Capítulo 3
POV da Diana
Eu tapei a boca dela num reflexo, com o coração disparado.
Celeste vinha andando na nossa direção.
— Diana! Que coincidência te encontrar por aqui.
Eu abracei Vera com força e sussurrei no ouvido dela:
— Lembra do que a gente combinou?
Vera assentiu, murmurando baixinho para si mesma:
— Tá... eu não posso chamar ele de papai...
Leonard também nos notou, com uma expressão meio estranha.
— Você também está aqui.
— Sim, a Vera adora balé. — Eu me esforcei para manter a calma.
Celeste se agachou para ficar na altura de Vera.
— Oi, linda. O que você ia falar?
Meu coração veio parar na garganta.
Vera olhou para mim, depois para Leonard, e então disse:
— Eu ia dizer... que a apresentação foi muito incrível!
Celeste sorriu.
— Foi mesmo espetacular. Você também faz balé?
— Um pouquinho.
— Então você deve ser muito talentosa. — Celeste se levantou, olhando para Leonard, pensativa. — Leo, essa menina não te lembra você quando era pequeno?
Meu sangue quase congelou.
Leonard ficou tenso.
— Eu... eu acho que não.
— Mas lembra sim. — Celeste continuou observando Vera. — Principalmente os olhos. Ela tem exatamente os mesmos olhos que você.
Leonard disse, nervoso:
— Muita criança tem olhos parecidos.
Celeste olhou para ele, confusa, e depois se virou para mim.
— Você trouxe ela sozinha para ver o espetáculo? Cadê o pai dela?
— A gente é divorciado. — eu respondi, com calma.
Quando Leonard ouviu isso, o rosto dele escureceu na hora.
Celeste levou a mão à boca.
— Meu Deus! Me desculpa, eu não devia ter tocado nesse assunto.

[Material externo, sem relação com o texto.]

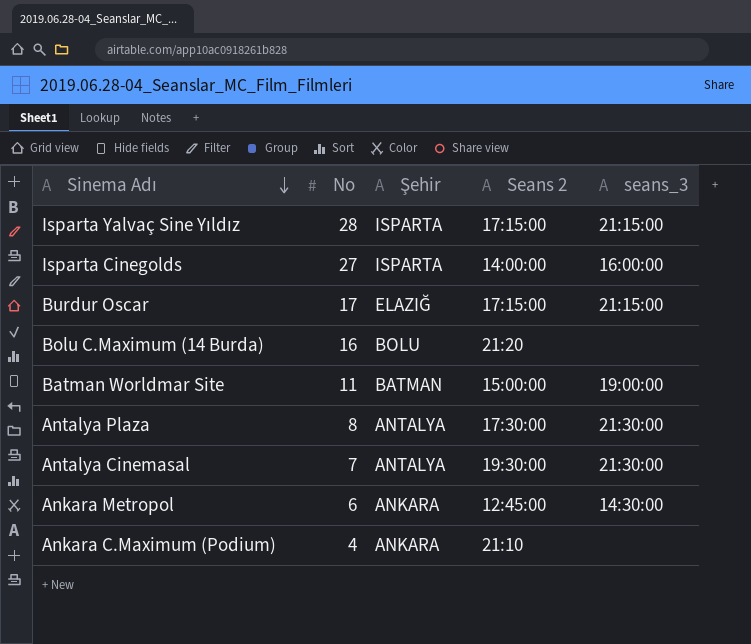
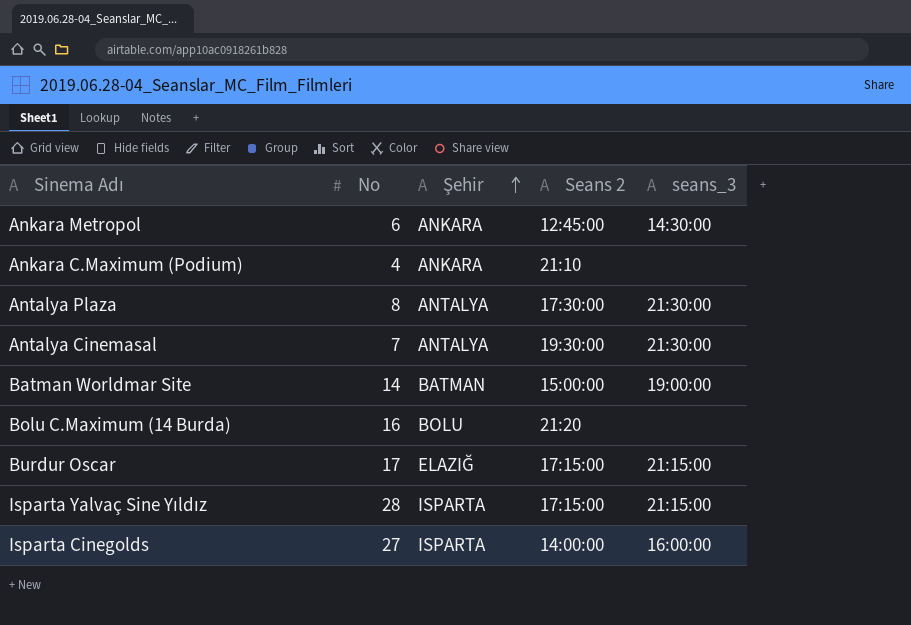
row order: Sinema Adı descending -> Şehir ascending
Batman Worldmar Site | No: 11 -> 14

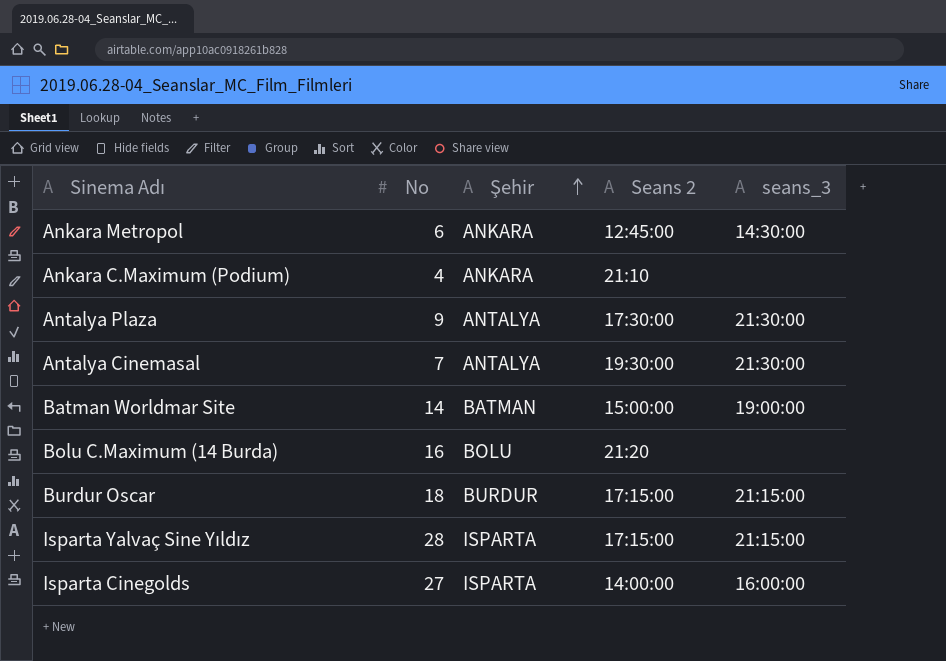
Antalya Plaza | No: 8 -> 9
Burdur Oscar | No: 17 -> 18
Burdur Oscar | Şehir: ELAZIĞ -> BURDUR

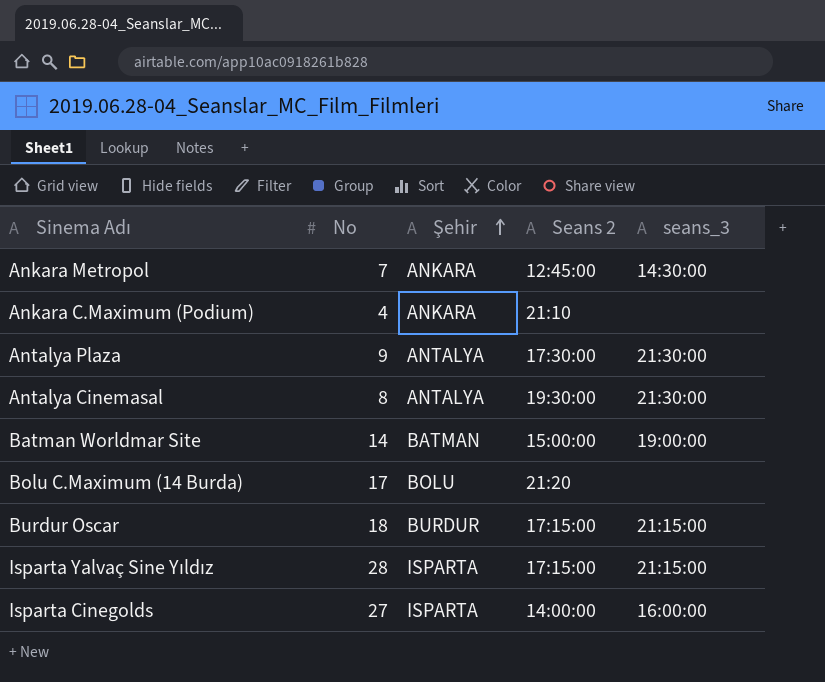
Ankara Metropol | No: 6 -> 7
Antalya Cinemasal | No: 7 -> 8
Bolu C.Maximum (14 Burda) | No: 16 -> 17

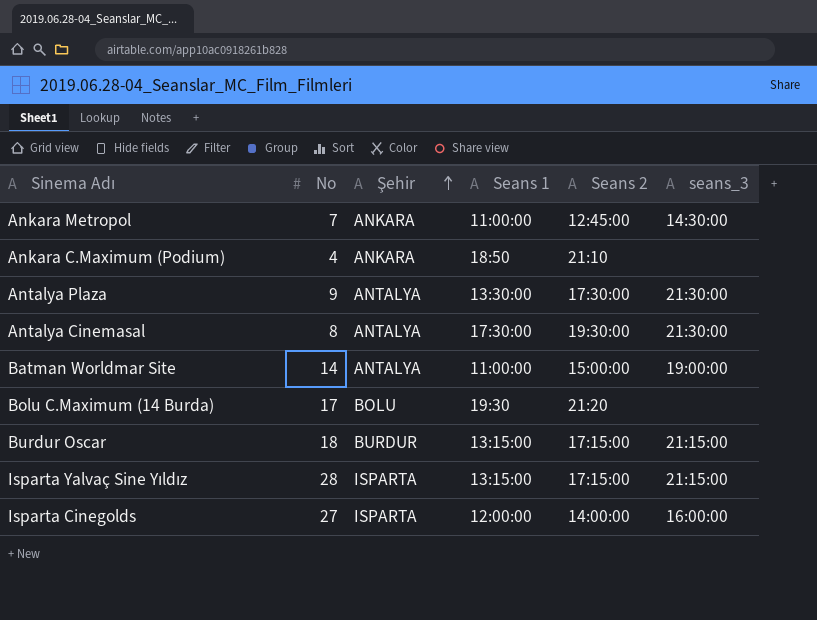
column Seans 1 | position: none -> 4
Batman Worldmar Site | Şehir: BATMAN -> ANTALYA

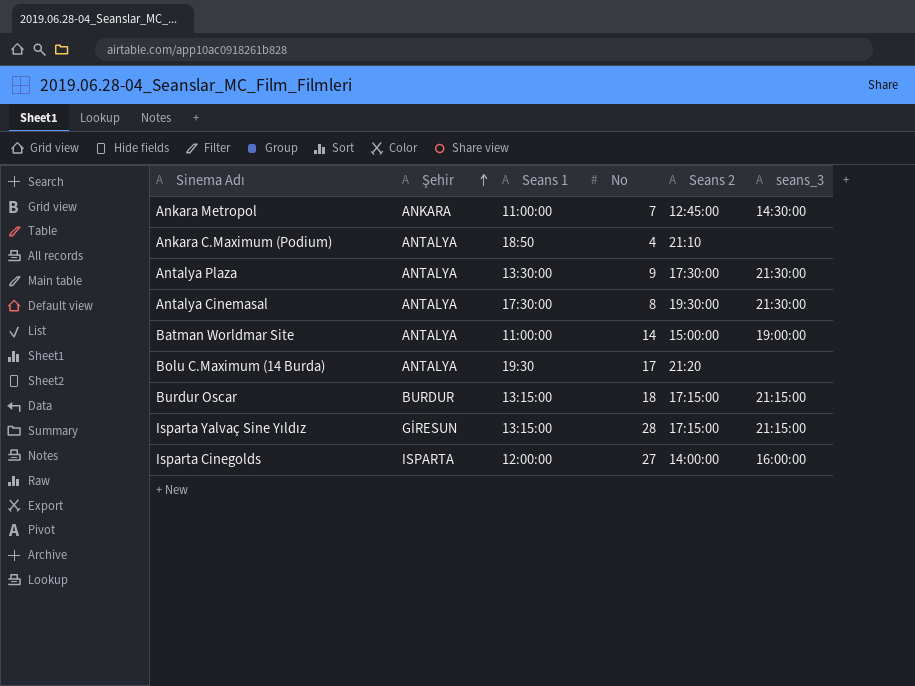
column No | position: 2 -> 4
Ankara C.Maximum (Podium) | Şehir: ANKARA -> ANTALYA
Bolu C.Maximum (14 Burda) | Şehir: BOLU -> ANTALYA
Isparta Yalvaç Sine Yıldız | Şehir: ISPARTA -> GİRESUN

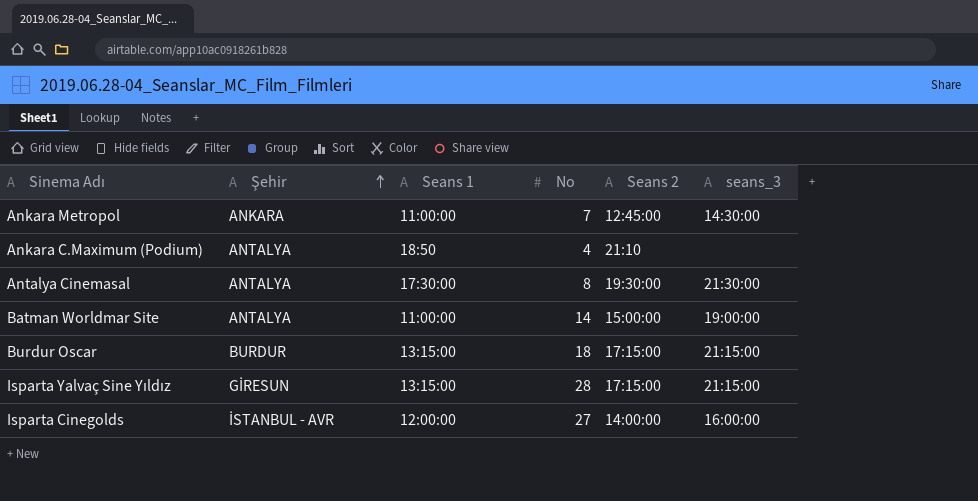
row Antalya Plaza: ANTALYA | 13:30:00 | 9 | 17:30:00 | 21:30:00 -> none
row Bolu C.Maximum (14 Burda): ANTALYA | 19:30 | 17 | 21:20 | none -> none
Isparta Cinegolds | Şehir: ISPARTA -> İSTANBUL - AVR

— Tudo bem. Isso já ficou no passado.
Um silêncio constrangedor caiu sobre nós.
— Diana, já que a gente se encontrou, por que a gente não janta todo mundo junto? — Celeste passou o braço no de Leonard. — Leo, vamos pagar o jantar pra elas, tá?
Leonard estava claramente contrariado, mas, com a insistência de Celeste, não teve como recusar.
Ele me olhou e disse, a contragosto:
— Só uma refeição, sem formalidade...
Eu ia recusar quando Vera falou.
— Obrigada, doutor Kane.
O jeito como ela se dirigiu a ele deixou Leonard atônito.
— O que foi que você me chamou... — Ele começou a dizer, mas parou no meio da frase.
Vera ergueu o rosto, com os olhos bem abertos.
— Doutor Kane. O senhor É o doutor Kane, não é?
O rosto de Leonard empalideceu.
O clima no restaurante estava sufocante de tão tenso.
Leonard sentou de frente para mim, lançando olhares de vez em quando para mim e para Vera. Celeste conversava animada com Vera, completamente alheia a qualquer coisa estranha.
— Docinho, qual é a sua cor preferida?
— Rosa. — Vera respondeu baixinho, mas era evidente que a cabeça dela estava longe daquela conversa.
Eu me levantei para ir ao banheiro. Assim que saí, Leonard veio atrás.
— Diana, a gente precisa conversar.
Ele segurou meu braço. Eu me soltei na mesma hora.
— Não encosta em mim.
— Eu preciso explicar—
— Explicar o quê? — Eu encarei ele, fria. — Explicar por que você é tão frio com a sua própria filha?
O rosto de Leonard escureceu.
— Você sabe que a situação é complicada. Eu não posso deixar a Celeste desconfiar de nada.
— Então a Vera tem que aguentar isso tudo?
— Eu vou arrumar um tempo pra conversar direito com ela.
Eu soltei uma risada amarga.
— Leonard, o seu tempo sempre fica reservado pra Celeste.
Leonard ainda quis dizer mais alguma coisa, mas eu já tinha virado as costas e voltado para o restaurante. Ele só pôde ir atrás.
Quando eu cheguei à nossa mesa, eu vi uma coisa que fez meu coração parar.
Vera estava encolhida na cadeira, com o rosto vermelho, tossindo desesperadamente.